(Beginning of SUPPLIED RECORDS)

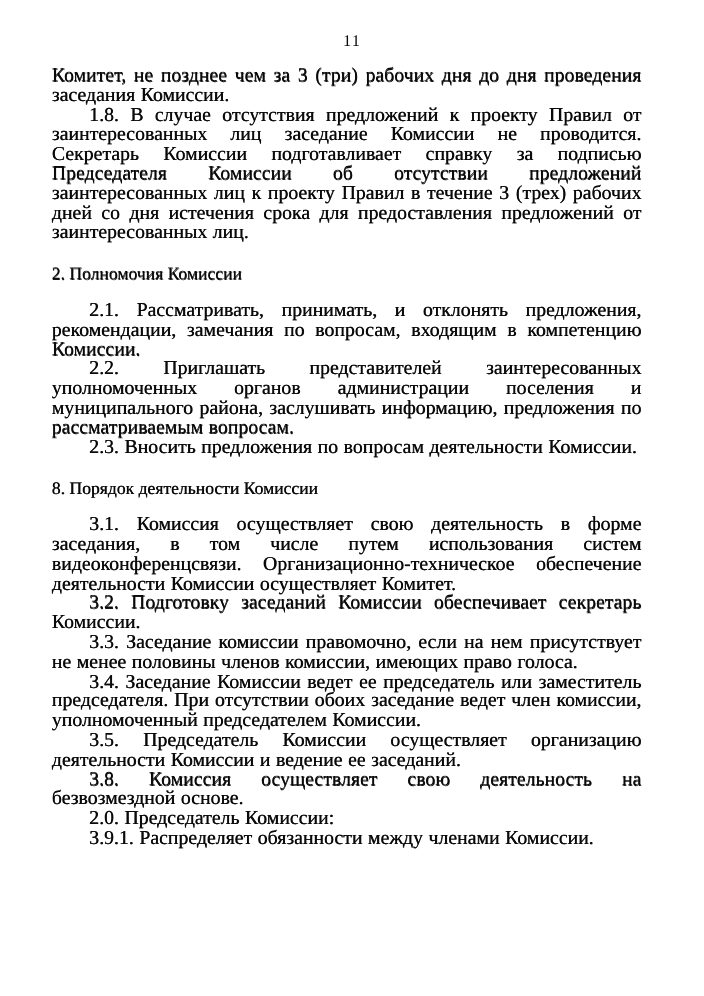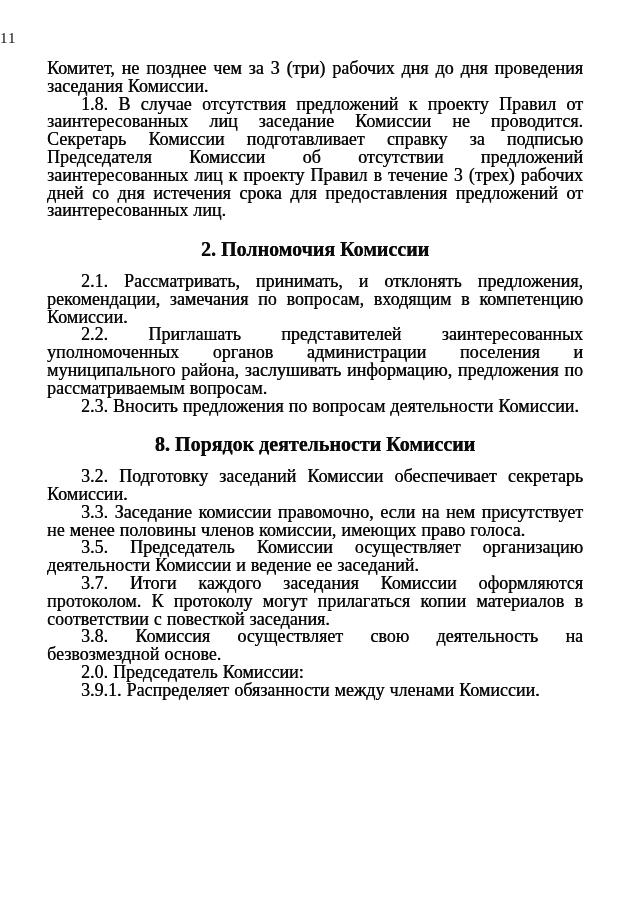"11" .page-number { text-align: left -> center }
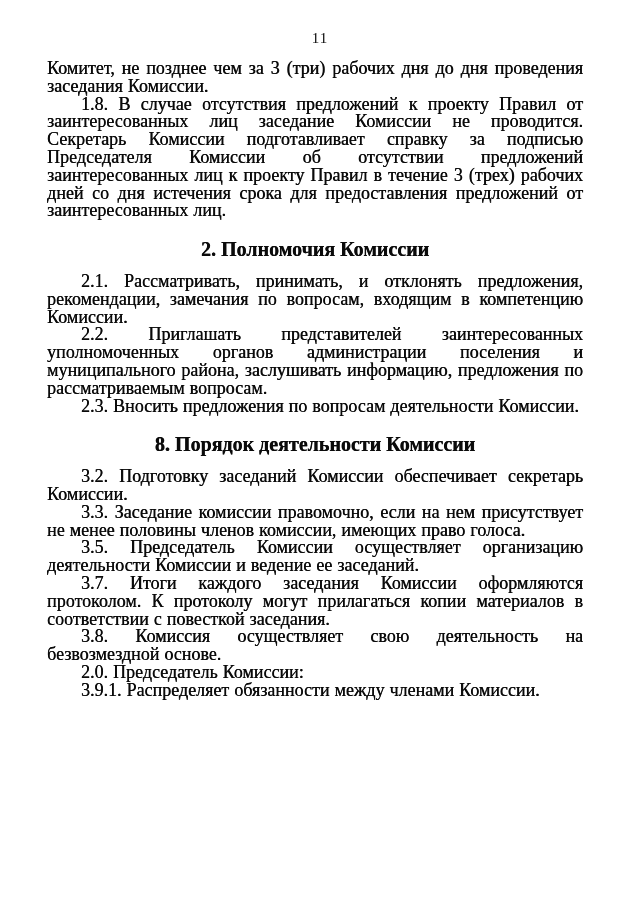"2. Полномочия Комиссии" .doc-content h2.heading { font-size: 20px -> 16px; font-weight: bold -> normal; text-align: center -> none }
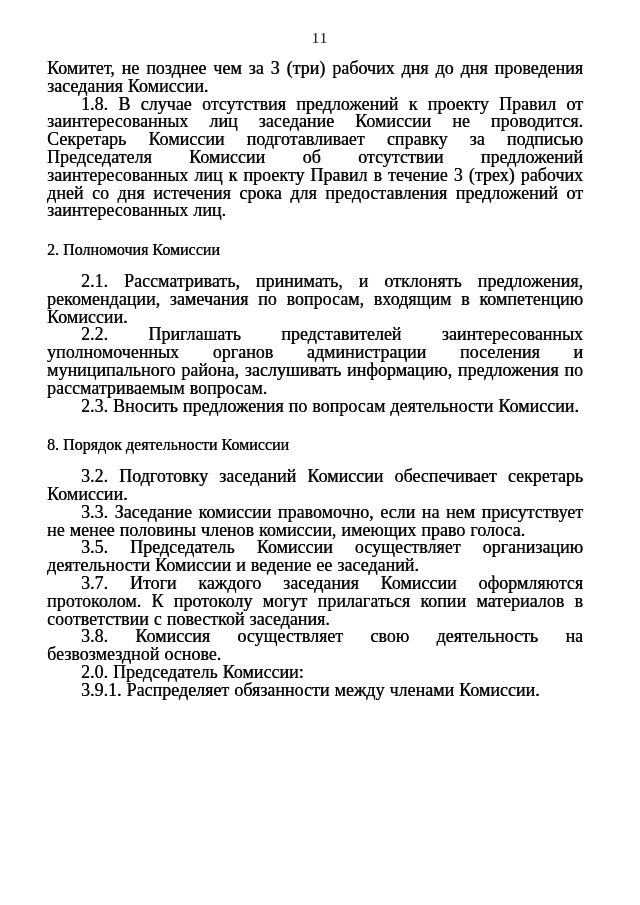"3.1. Комиссия осуществляет свою" p.paragraph { html: none -> <p>3.1. Комиссия осуществляет свою деятельность в форме заседания, в том числе путем использования систем видеоконференцсвязи. Организационно-техническое обеспечение деятельности Комиссии осуществляет Комитет.</p> }
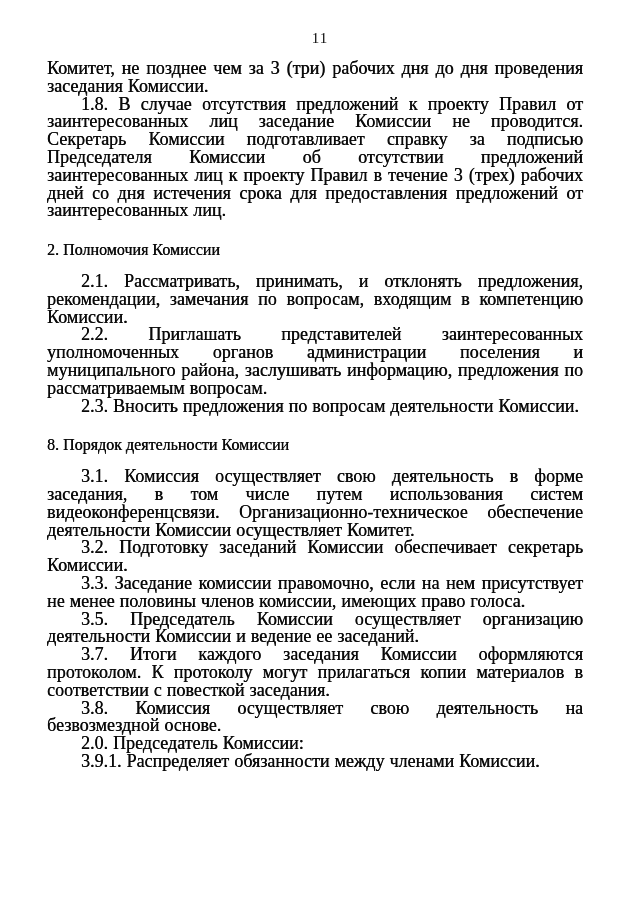"3.4. Заседание Комиссии ведет ее" p.paragraph { html: none -> <p>3.4. Заседание Комиссии ведет ее председатель или заместитель председателя. При отсутствии обоих заседание ведет член комиссии, уполномоченный председателем Комиссии.</p> }
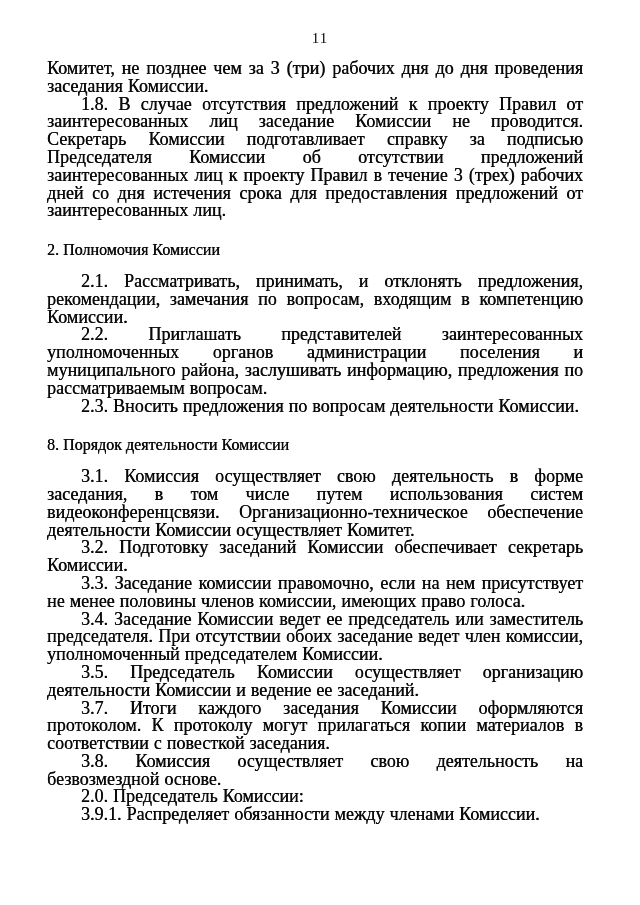"3.7. Итоги каждого заседания Комиссии" p.paragraph { html: <p>3.7. Итоги каждого заседания Комиссии оформляются протоколом. К протоколу могут прилагаться копии материалов в соответствии с повесткой заседания.</p> -> none }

(End of SUPPLIED RECORDS)

** TO DO **
Your answer should contain only the lines from the beginning of the listing above through the line with "none -> <p>3.1.", copied exactly and without the pictures.

** RESPONSE AREA **
"11" .page-number { text-align: left -> center }
"2. Полномочия Комиссии" .doc-content h2.heading { font-size: 20px -> 16px; font-weight: bold -> normal; text-align: center -> none }
"3.1. Комиссия осуществляет свою" p.paragraph { html: none -> <p>3.1. Комиссия осуществляет свою деятельность в форме заседания, в том числе путем использования систем видеоконференцсвязи. Организационно-техническое обеспечение деятельности Комиссии осуществляет Комитет.</p> }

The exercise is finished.